WORK INSTRUCTION:
Search the records for the string "Wall", then copy each line where it appears.

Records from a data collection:

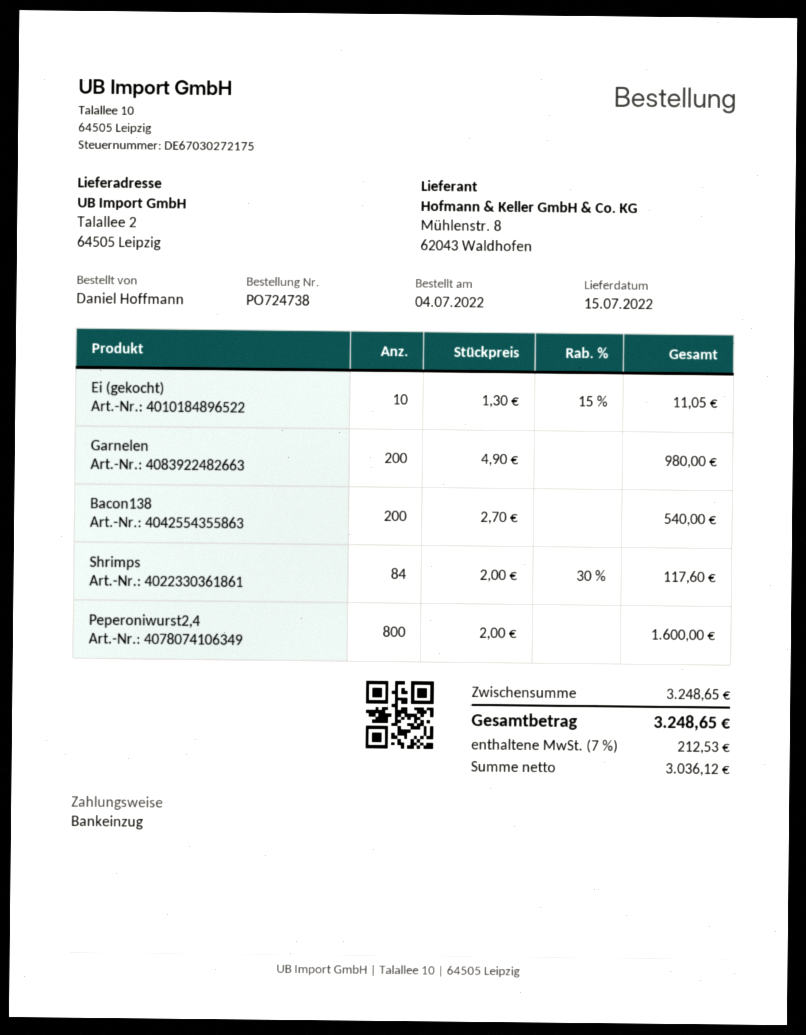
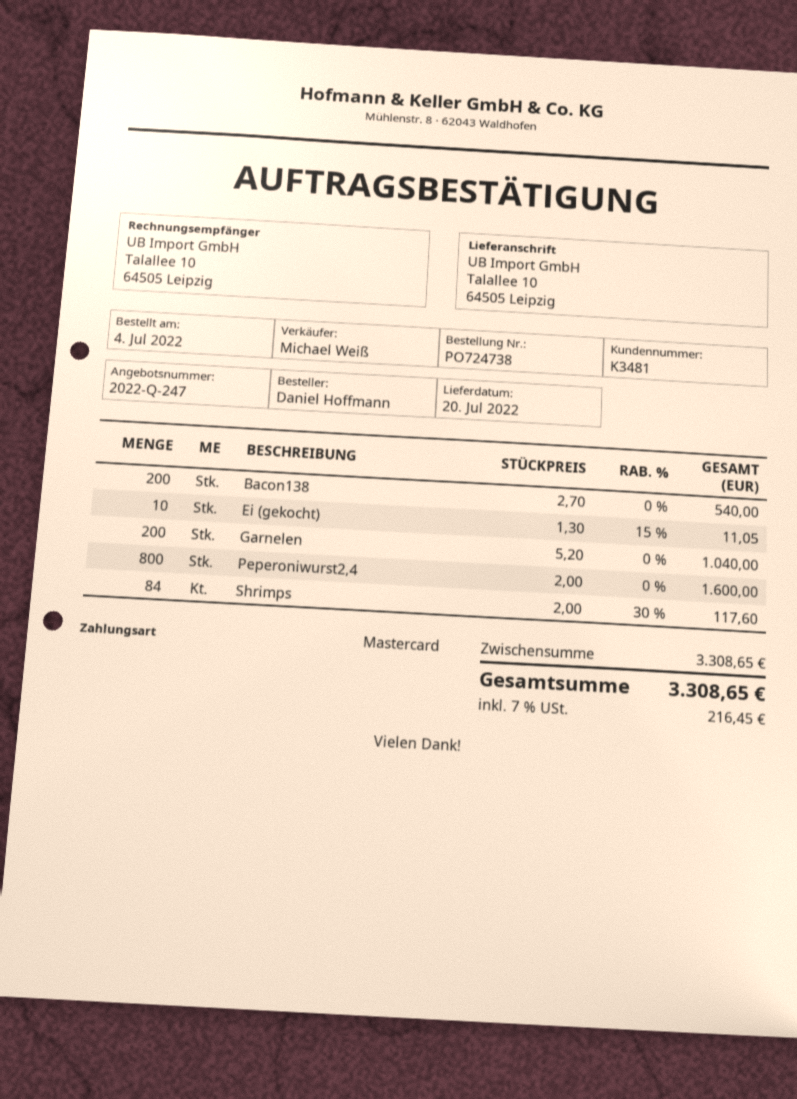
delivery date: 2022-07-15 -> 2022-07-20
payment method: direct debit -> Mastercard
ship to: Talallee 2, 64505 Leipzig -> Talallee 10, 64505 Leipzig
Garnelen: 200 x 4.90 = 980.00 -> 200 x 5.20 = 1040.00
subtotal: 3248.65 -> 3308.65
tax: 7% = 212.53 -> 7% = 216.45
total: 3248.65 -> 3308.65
...
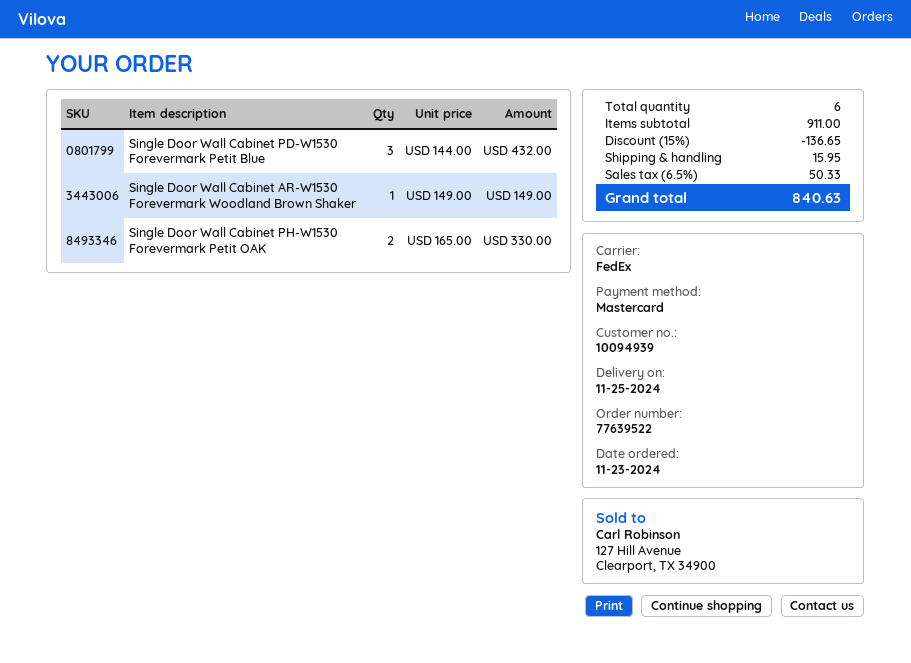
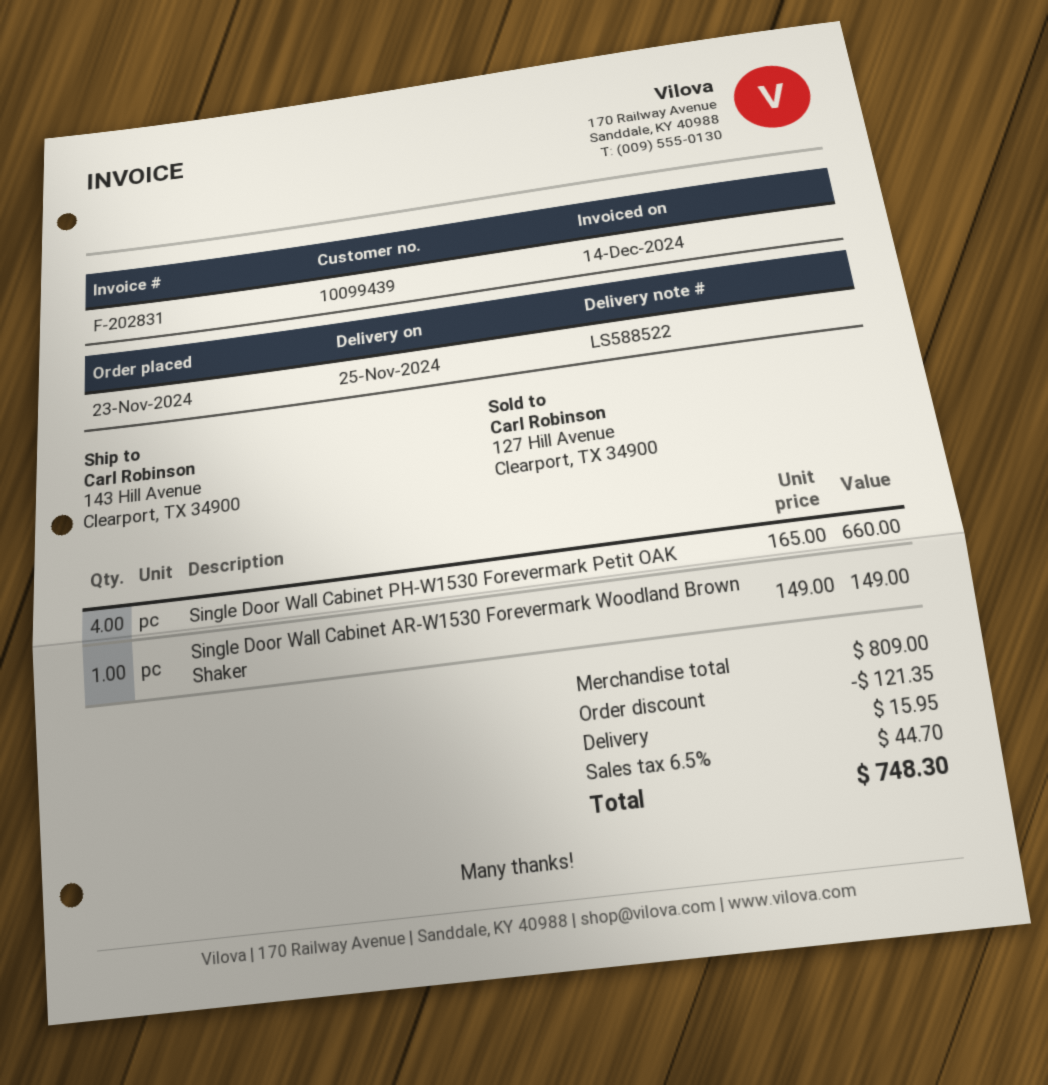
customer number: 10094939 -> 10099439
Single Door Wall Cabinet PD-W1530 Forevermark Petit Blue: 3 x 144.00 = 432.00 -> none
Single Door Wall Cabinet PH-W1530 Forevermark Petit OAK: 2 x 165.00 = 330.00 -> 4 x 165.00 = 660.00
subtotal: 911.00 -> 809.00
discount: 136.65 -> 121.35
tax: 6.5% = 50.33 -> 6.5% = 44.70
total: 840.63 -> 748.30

ANSWER TO THIS PROBLEM:
Single Door Wall Cabinet PD-W1530 Forevermark Petit Blue: 3 x 144.00 = 432.00 -> none
Single Door Wall Cabinet PH-W1530 Forevermark Petit OAK: 2 x 165.00 = 330.00 -> 4 x 165.00 = 660.00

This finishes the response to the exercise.